**How to complete this task:**
Check each line of the material below for "left", then copy the ones that contain it.
■ ■ ■ ■
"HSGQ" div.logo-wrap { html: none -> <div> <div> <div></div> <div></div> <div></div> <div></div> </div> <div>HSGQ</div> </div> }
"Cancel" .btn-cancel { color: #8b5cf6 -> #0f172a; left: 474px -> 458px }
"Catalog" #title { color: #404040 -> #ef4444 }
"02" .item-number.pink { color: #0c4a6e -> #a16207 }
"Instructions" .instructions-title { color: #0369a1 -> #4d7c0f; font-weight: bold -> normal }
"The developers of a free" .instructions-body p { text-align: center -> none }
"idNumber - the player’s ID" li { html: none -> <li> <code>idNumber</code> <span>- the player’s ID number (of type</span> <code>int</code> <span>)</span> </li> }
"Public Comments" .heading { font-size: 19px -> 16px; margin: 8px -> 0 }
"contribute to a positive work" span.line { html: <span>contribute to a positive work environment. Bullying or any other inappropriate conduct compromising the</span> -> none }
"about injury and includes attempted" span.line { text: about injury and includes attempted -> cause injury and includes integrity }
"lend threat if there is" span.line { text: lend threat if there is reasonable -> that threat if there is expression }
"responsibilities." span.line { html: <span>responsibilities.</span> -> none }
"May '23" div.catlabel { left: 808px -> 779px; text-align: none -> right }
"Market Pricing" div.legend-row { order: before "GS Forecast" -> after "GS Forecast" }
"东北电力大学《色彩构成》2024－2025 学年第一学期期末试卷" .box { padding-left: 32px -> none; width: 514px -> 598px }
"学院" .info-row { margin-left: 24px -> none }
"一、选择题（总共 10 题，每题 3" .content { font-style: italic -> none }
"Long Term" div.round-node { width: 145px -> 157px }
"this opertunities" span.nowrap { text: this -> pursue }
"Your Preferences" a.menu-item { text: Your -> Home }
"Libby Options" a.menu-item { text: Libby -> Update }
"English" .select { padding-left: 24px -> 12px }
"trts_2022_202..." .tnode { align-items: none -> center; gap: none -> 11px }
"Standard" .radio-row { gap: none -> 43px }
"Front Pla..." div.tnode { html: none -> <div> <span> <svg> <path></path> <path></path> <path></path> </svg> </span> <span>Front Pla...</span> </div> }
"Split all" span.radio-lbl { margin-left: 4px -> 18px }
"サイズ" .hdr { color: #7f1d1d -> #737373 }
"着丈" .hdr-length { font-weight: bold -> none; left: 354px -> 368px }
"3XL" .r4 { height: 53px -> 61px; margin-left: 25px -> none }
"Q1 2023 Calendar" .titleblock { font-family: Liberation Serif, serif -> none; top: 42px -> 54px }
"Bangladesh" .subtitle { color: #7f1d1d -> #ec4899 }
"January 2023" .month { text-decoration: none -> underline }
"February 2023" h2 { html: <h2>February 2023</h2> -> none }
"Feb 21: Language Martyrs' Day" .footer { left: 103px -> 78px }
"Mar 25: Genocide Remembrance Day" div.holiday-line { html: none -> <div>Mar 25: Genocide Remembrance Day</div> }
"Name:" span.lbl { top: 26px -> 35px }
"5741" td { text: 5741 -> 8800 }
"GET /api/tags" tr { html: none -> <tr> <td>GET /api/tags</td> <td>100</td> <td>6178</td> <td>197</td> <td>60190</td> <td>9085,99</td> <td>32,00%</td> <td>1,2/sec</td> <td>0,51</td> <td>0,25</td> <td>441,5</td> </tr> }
■ ■ ■ ■
**Result of the task:**
"Cancel" .btn-cancel { color: #8b5cf6 -> #0f172a; left: 474px -> 458px }
"May '23" div.catlabel { left: 808px -> 779px; text-align: none -> right }
"东北电力大学《色彩构成》2024－2025 学年第一学期期末试卷" .box { padding-left: 32px -> none; width: 514px -> 598px }
"学院" .info-row { margin-left: 24px -> none }
"English" .select { padding-left: 24px -> 12px }
"Split all" span.radio-lbl { margin-left: 4px -> 18px }
"着丈" .hdr-length { font-weight: bold -> none; left: 354px -> 368px }
"3XL" .r4 { height: 53px -> 61px; margin-left: 25px -> none }
"Feb 21: Language Martyrs' Day" .footer { left: 103px -> 78px }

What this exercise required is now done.